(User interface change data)
Segment Open
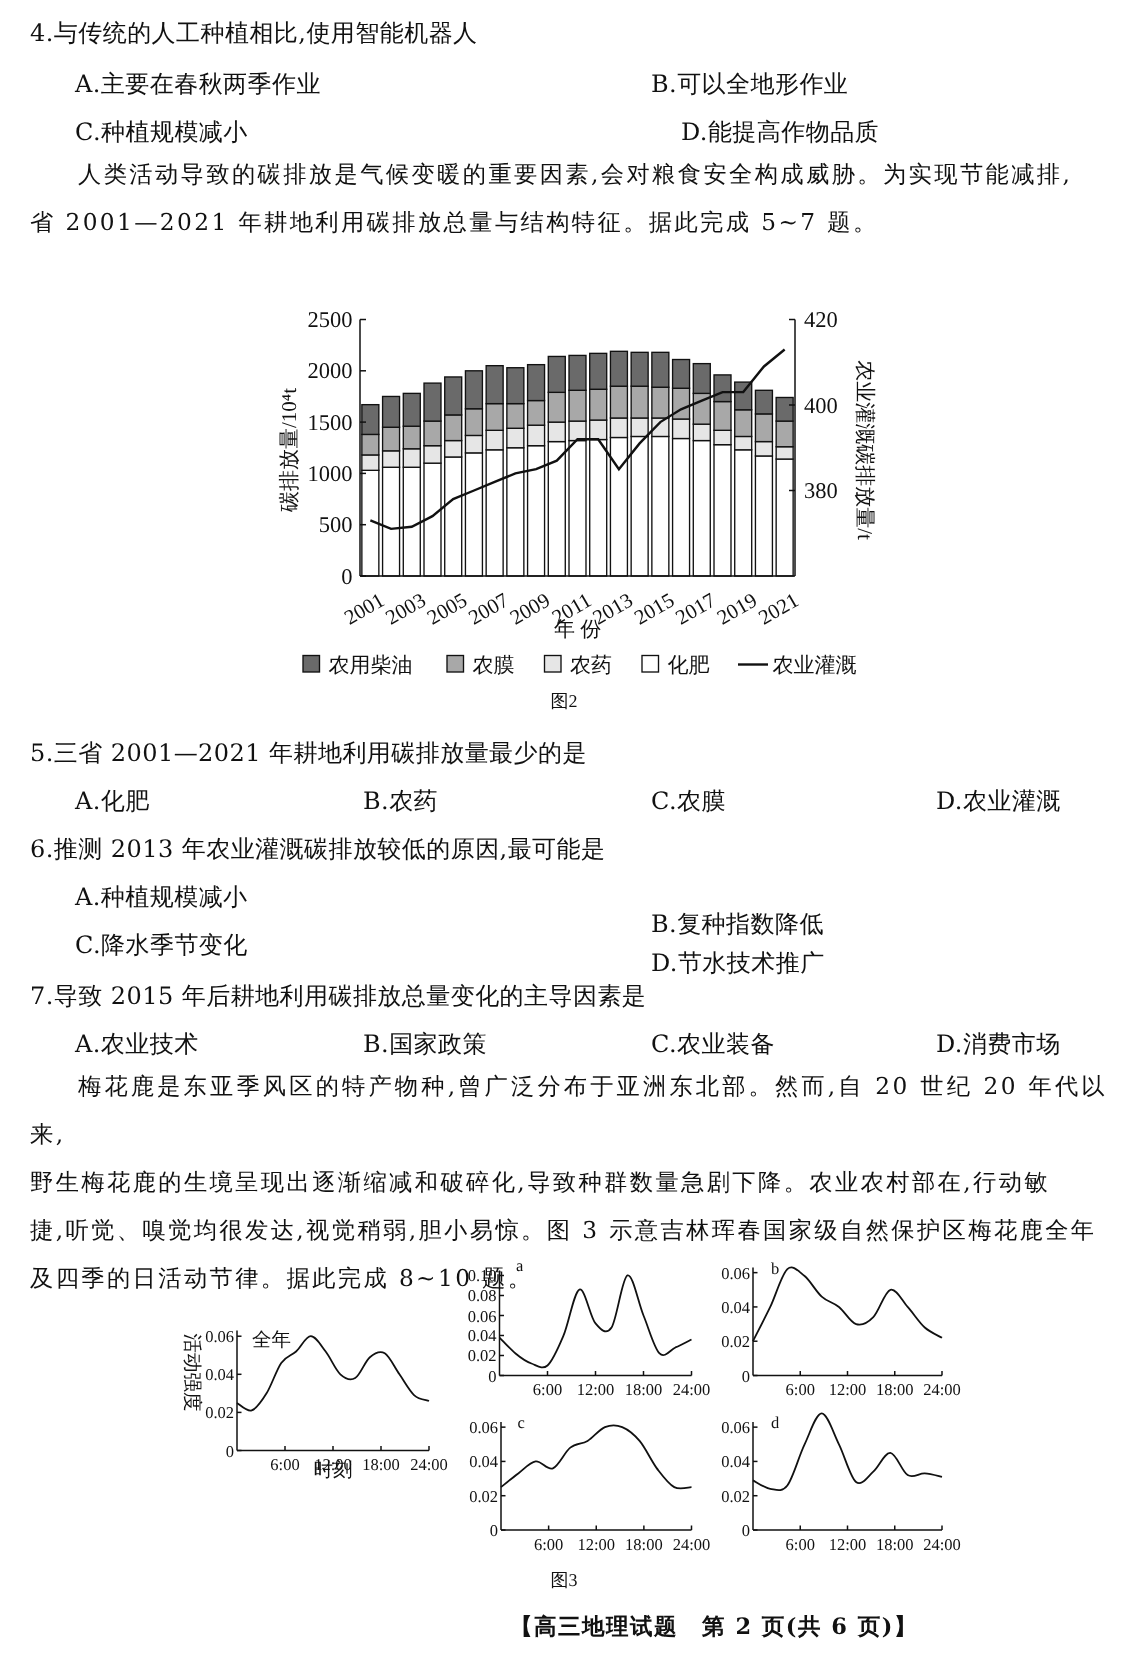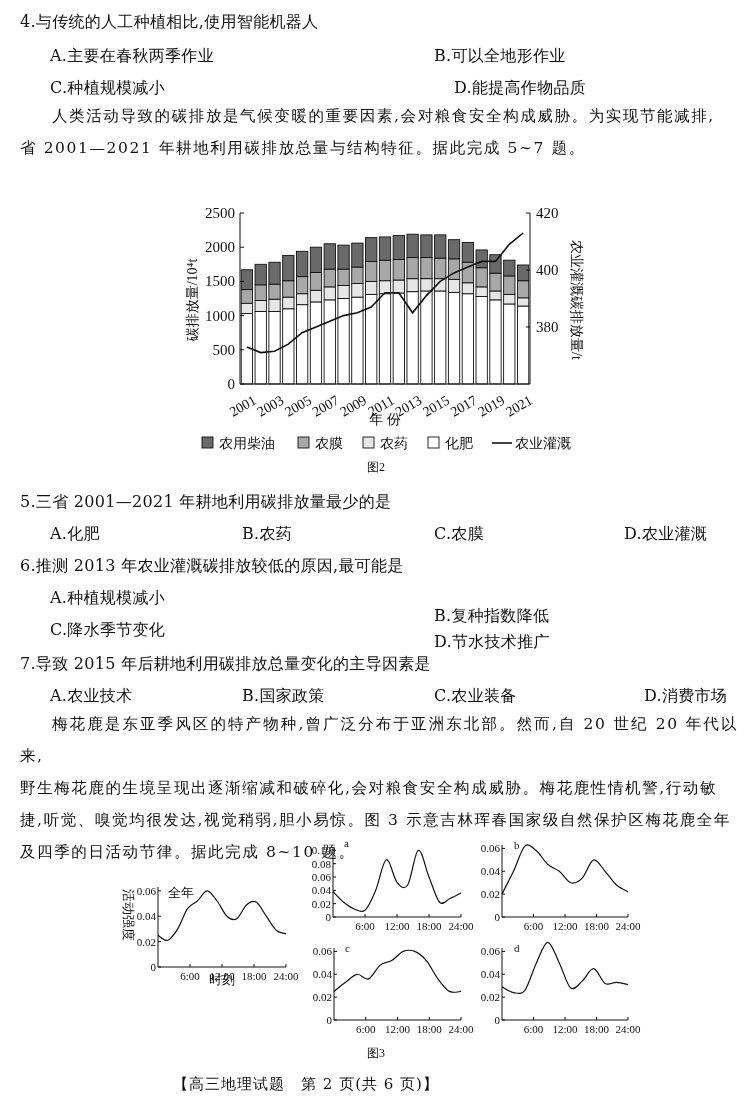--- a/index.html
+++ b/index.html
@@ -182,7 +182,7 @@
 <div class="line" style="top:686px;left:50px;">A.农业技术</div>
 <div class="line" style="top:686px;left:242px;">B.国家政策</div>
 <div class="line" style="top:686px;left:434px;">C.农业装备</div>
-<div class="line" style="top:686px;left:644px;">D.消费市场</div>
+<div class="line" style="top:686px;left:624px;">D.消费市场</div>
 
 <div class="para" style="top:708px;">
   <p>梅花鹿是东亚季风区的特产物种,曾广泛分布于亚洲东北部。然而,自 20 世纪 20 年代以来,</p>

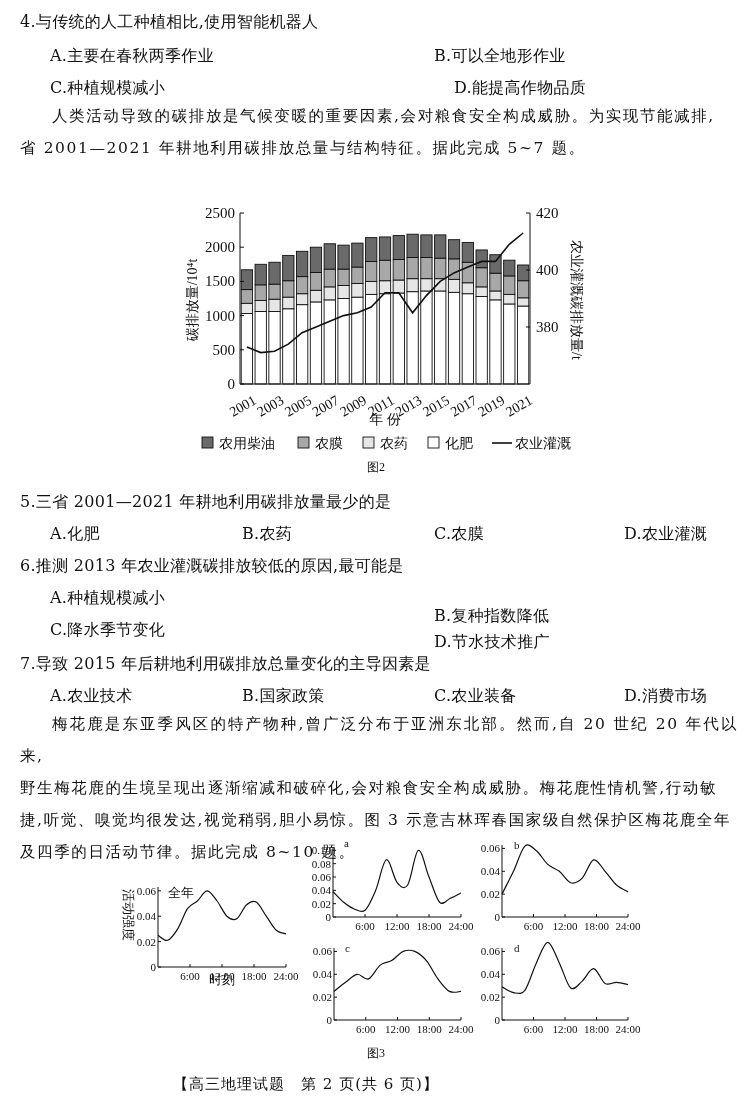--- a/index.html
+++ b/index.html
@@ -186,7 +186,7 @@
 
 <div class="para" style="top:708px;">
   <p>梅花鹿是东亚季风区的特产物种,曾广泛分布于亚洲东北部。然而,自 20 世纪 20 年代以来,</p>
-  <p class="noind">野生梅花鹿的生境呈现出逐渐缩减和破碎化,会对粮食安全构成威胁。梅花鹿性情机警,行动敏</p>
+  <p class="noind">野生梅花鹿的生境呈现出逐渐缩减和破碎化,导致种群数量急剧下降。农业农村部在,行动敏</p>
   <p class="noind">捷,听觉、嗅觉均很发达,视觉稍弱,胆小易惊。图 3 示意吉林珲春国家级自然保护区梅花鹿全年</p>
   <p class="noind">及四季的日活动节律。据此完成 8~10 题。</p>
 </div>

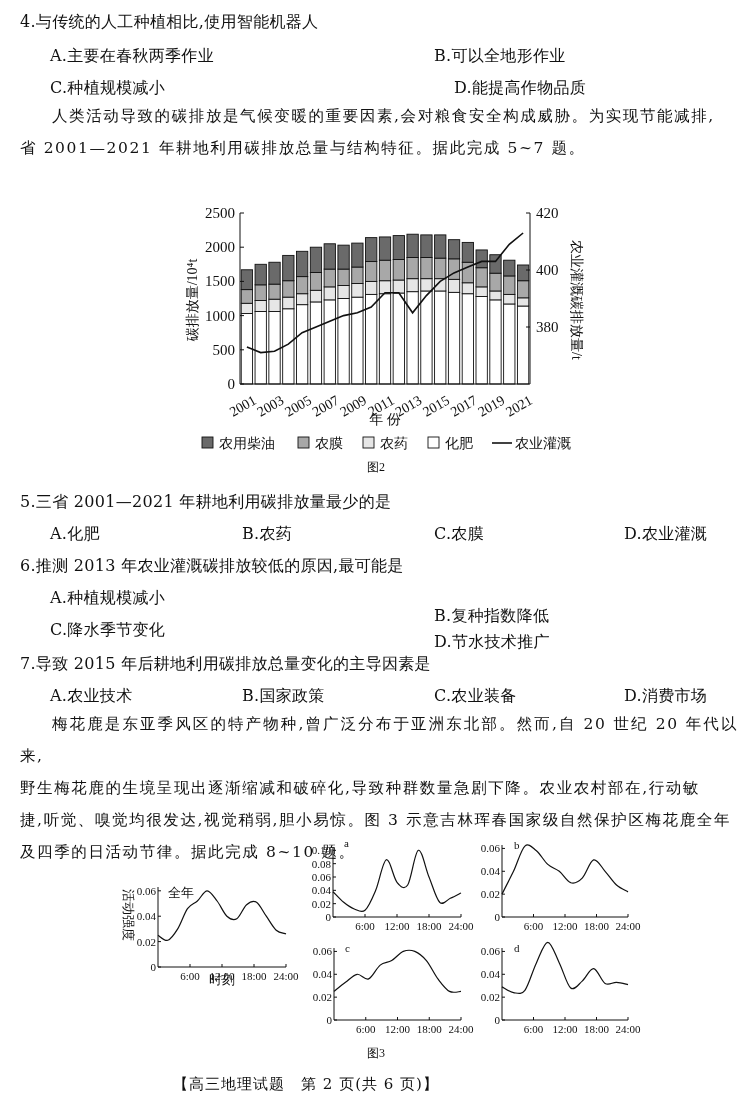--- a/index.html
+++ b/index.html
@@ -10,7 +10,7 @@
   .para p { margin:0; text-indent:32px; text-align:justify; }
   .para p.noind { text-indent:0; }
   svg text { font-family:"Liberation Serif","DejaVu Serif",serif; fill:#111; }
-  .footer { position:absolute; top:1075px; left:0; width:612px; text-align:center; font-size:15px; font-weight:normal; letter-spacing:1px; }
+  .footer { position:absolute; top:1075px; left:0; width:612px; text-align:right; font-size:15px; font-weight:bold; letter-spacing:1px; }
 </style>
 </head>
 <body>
Segment Closed
### Your assignment
Where a line of the data includes the string "spacing", list that line.

### Response
-  .footer { position:absolute; top:1075px; left:0; width:612px; text-align:center; font-size:15px; font-weight:normal; letter-spacing:1px; }
+  .footer { position:absolute; top:1075px; left:0; width:612px; text-align:right; font-size:15px; font-weight:bold; letter-spacing:1px; }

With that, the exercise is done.